Charles comprit que le vieil homme ne lui avait pas tout révélé. Ce dernier fit un signe pour lui intimer de patienter encore.
— Quelqu’un tue au hasard des membres des corporations, des gens qui ont des liens avec eux, ou des personnes qui exercent des professions semblables aux Métiers. Et cette personne le fait d’une manière qui semble vouloir transmettre un message : que l’on sorte le livre. Leur patience est à bout. Et j’ai peur qu’à ce rythme il ne nous décime et en arrive, inévitablement, à ceux qui comptent.
— Ces crimes se sont-ils passés à Sighişoara ?
Le vieil homme confirma d’un signe de tête.
— Et à Marseille ? À Alma Ata ?
De nouveau sir Winston confirma.
— Et chacun de ces morts faisait partie d’une corporation ?
— Ou bien avait un rapport avec le métier respectif. Oui. Le message est clair. Douze morts de douze corporations différentes. Probablement qu’allait suivre une fournée de trois. Pour faire quinze. Et puis il aurait recommencé depuis le début. Comme je l’ai dit, il semble que le Conseil a perdu patience.
Charles marchait lentement et ne cessait de s’arrêter. Ils étaient encore à l’étage. Il lança un nouveau lot de questions :
— Où est la bible ? Et où se tiendra la réunion ? Et quand ?
— Je crains de ne pas avoir les réponses à ces questions. Je suis certain que vous les découvrirez par vous-même. C’est ce que votre grand-père a voulu. Et c’est dans l’ordre des choses.
Ayant dit cela, il tira Charles par le bras pour descendre. Ce dernier le suivit, mais s’arrêta de nouveau au milieu de l’escalier.
— Et quel est le rôle de Kafka dans tout cela ?

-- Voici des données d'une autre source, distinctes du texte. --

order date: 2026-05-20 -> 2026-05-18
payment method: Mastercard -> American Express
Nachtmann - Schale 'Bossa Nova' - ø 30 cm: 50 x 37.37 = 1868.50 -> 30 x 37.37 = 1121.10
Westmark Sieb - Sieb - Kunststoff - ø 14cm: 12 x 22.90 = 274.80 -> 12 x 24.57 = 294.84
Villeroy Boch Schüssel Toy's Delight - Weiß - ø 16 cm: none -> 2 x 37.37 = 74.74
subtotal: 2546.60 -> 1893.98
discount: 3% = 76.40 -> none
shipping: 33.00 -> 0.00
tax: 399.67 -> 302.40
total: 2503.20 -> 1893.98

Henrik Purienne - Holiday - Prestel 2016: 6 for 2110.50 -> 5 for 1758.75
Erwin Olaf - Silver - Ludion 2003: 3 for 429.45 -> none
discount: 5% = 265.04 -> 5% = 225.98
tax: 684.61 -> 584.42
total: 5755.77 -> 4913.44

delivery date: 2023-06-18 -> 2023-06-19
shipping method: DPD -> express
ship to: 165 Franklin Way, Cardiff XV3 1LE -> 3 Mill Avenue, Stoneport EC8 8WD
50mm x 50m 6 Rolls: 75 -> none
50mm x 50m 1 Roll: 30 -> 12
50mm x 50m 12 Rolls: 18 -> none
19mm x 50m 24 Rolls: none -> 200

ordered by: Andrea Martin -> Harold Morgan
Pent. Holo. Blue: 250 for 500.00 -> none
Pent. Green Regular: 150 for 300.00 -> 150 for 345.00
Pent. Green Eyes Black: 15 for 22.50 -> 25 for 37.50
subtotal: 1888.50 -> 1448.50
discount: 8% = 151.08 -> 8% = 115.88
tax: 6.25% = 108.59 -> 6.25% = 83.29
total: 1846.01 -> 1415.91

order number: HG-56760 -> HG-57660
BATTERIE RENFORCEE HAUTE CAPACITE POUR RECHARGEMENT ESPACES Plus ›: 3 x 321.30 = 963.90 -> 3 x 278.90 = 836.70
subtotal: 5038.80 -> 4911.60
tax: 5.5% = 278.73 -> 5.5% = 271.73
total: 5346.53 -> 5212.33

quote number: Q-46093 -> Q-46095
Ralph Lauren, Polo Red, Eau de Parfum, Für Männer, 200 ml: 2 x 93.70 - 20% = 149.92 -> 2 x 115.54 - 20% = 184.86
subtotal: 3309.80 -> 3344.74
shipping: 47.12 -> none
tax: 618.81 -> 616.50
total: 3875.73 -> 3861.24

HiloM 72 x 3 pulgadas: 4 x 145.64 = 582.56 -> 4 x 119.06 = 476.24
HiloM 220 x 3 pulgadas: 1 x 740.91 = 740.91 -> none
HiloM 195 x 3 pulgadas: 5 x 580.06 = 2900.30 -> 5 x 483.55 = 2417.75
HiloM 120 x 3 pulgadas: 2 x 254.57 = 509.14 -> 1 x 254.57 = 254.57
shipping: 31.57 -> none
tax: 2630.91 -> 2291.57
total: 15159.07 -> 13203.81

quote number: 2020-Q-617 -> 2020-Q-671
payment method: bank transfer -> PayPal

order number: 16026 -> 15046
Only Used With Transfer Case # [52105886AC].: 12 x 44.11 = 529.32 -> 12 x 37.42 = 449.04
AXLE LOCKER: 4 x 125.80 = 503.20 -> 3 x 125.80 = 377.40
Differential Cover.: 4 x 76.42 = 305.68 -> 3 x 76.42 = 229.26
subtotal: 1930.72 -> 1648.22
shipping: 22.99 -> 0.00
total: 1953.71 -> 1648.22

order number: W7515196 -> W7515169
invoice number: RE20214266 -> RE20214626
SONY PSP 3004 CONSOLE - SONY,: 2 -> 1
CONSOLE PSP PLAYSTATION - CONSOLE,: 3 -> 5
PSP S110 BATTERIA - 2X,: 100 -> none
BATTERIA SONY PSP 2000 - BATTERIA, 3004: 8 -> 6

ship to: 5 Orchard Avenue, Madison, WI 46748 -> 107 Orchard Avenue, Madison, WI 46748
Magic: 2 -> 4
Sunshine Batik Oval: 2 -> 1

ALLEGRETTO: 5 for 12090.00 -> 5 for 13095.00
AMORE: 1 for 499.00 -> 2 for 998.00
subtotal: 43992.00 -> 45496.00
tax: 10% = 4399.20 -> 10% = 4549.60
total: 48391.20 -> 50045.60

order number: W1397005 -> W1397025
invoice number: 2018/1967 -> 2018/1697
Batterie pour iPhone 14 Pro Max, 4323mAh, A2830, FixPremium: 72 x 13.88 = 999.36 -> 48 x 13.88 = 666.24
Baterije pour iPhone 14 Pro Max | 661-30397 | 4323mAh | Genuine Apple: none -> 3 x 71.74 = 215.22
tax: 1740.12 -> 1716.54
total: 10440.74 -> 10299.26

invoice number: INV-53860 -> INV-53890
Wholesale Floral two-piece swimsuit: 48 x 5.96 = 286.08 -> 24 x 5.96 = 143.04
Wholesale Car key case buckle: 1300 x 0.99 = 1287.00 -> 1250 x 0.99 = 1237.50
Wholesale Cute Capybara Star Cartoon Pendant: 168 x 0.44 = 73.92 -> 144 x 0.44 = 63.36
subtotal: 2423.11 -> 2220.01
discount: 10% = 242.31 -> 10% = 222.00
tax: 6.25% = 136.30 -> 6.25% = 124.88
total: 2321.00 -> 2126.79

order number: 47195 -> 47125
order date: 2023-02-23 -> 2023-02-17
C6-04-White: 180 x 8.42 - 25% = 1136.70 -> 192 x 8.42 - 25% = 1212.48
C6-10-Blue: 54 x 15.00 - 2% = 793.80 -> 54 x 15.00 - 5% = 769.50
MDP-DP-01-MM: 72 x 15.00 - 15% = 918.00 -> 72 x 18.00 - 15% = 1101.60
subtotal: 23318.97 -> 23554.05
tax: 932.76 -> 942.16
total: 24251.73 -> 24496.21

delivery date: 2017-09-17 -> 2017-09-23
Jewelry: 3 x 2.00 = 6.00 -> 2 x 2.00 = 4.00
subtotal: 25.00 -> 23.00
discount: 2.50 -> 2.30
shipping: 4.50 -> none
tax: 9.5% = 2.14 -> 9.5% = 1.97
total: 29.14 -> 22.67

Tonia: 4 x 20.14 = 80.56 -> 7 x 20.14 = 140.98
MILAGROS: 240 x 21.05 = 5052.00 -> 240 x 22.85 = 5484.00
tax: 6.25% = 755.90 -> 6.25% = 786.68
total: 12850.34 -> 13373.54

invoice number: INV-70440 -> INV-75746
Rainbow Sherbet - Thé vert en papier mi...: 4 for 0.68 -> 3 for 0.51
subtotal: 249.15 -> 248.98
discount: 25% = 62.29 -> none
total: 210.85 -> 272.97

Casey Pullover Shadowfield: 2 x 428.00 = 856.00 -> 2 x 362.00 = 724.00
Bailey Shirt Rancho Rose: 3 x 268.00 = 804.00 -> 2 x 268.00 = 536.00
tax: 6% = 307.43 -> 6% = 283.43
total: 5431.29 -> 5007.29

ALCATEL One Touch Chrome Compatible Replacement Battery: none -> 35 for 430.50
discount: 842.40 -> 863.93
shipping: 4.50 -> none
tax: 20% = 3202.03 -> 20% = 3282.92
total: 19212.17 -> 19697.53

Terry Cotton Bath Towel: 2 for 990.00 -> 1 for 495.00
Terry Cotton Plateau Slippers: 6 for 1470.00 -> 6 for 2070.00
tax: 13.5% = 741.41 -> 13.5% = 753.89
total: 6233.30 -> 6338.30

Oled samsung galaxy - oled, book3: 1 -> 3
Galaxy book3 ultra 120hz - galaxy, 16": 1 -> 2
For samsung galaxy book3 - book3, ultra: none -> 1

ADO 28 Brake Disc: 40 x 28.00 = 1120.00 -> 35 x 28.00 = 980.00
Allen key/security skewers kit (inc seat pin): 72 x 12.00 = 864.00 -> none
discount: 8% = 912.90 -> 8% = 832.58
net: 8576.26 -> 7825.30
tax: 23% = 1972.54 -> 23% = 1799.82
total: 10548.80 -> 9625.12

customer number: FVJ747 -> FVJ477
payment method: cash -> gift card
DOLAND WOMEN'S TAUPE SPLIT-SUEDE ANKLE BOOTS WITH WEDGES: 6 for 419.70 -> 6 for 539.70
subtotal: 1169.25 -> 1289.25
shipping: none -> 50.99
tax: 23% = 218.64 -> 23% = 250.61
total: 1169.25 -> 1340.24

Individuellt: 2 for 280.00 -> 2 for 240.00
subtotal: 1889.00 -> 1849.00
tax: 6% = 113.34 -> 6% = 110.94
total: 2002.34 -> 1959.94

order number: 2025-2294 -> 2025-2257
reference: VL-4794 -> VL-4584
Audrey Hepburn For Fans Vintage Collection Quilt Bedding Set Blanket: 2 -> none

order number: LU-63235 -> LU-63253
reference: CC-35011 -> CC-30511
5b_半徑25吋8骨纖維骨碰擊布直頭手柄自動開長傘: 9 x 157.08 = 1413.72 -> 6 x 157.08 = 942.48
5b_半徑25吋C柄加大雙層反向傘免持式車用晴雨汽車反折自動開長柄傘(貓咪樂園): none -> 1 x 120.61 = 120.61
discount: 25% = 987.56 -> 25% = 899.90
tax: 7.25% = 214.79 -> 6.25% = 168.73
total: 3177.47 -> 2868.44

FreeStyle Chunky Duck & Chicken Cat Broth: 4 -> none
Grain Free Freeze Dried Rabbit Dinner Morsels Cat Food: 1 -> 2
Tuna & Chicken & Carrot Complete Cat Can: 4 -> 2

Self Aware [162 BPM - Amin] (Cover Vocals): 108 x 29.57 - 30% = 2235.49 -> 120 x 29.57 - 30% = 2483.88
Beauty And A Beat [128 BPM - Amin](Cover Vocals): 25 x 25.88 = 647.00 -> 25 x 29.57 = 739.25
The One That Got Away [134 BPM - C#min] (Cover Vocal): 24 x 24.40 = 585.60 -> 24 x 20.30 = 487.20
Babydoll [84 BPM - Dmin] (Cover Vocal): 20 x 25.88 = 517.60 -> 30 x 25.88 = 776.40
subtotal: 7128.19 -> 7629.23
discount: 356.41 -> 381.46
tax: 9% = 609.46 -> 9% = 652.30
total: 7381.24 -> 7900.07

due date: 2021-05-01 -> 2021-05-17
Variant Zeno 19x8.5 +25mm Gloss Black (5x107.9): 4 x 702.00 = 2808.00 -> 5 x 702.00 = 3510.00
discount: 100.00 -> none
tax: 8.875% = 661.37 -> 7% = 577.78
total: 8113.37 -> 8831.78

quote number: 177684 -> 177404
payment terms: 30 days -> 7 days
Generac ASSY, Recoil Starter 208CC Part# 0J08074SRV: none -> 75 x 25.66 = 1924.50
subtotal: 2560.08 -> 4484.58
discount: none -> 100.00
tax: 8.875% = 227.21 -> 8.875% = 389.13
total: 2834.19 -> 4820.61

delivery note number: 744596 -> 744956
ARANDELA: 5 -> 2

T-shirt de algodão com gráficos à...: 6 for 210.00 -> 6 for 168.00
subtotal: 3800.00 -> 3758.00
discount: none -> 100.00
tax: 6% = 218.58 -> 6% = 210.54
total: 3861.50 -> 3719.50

— Le père de Kafka a fait partie de la corporation des charcutiers. Même s’il était juif et qu’il préparait de la charcuterie casher. Il a transmis le message comme il savait le faire.
— Donc il n’a rien copié dans la bible de Gutenberg ?
Sir Winston éclata de rire et sortit. Il s’avança vers la voiture, Charles le suivit. Le vieil homme lui fit l’accolade.
— La voiture va vous conduire à l’ambassade. Je ne crois pas que vous ayez envie de vous promener en ville avec ce sabre.
— Une ultime question. Deux. Courtes.
Le vieil homme haussa les épaules comme pour montrer qu’il cédait.
— Bien. Mais rapidement.
— Le Conseil. Eux, ils ne savent rien ?
— Quelques petites choses. Mais pas tout. Ils savent que quelque chose, dans cette bible, peut les détruire. Mais ils n’ont pas idée de ce que c’est exactement. Ils veulent à tout prix mettre la main dessus. C’est pour cela qu’ils ont inventé cette histoire autour de votre aïeul et de Jack l’Éventreur.
— OK. Et, enfin, quelle est cette ombre qui apparaît une fois tous les trente et un ans, à peu de chose près ? Et toujours autour d’un crime ou d’une mort ?
— C’est en fait la même question. Les morts sont soit les gardiens de la bible soit des machinations pour faire resurgir le Livre. Jusqu’à présent, cela ne leur a servi à rien. Bonne route ! lui souhaita le vieil homme qui tourna les talons et rentra dans la cour.
Charles formulait des questions en rafale. Pourquoi ne lui avait-il rien dit d’explicite au sujet de l’ombre ? L’entretien était clos, même s’il était désormais évident que le vieux Winston en savait bien plus que ce qu’il en avait dit. Charles monta en voiture.